アメリカ合衆国,マサチューセッツ州南部,コネティカット州との州境近くにある町。 18世紀初めに入植が始る。地名は政治家の D.ウェブスターにちなむ。 1811年繊維工場が建設され,19世紀中頃,北のウースターと南のノーウィッチ間に鉄道が開通したため,繊維工業が一層発達した。現在も繊維と靴の製造が主産業。
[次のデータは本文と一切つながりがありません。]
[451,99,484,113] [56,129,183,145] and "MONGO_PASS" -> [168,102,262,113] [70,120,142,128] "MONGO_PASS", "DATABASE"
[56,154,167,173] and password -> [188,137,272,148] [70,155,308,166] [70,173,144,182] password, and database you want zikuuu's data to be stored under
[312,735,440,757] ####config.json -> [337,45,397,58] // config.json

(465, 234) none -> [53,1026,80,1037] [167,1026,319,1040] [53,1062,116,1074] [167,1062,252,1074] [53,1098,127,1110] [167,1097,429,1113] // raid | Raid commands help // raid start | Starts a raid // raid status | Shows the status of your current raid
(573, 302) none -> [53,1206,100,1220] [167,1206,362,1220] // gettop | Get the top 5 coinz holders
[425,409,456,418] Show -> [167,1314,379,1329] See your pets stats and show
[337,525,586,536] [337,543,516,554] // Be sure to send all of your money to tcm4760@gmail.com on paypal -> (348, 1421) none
人口1万 6196 (1990) 。

ウェブスター
Webster, Jean

[生]1876.7.24. ニューヨーク,フリドニア
[没]1916.6.11. ニューヨーク
アメリカの女流児童文学者。トウェーンは彼女の大叔父にあたる。代表作は書簡体の小説『あしながおじさん』 Daddy-Long-Legs (1912) とその続編『なつかしい敵さん』 Dear Enemy (15) 。

ウェブスター
Webster, Sir Charles Kingsley

[生]1864.4.25. リバプール
[没]1961.8.21. ロンドン
イギリスの歴史家。専門は 19世紀イギリス外交史。 1932年からロンドン大学で教鞭をとる。現実の外交政策にも参画。 44年ダンバートン=オークス会議に出席。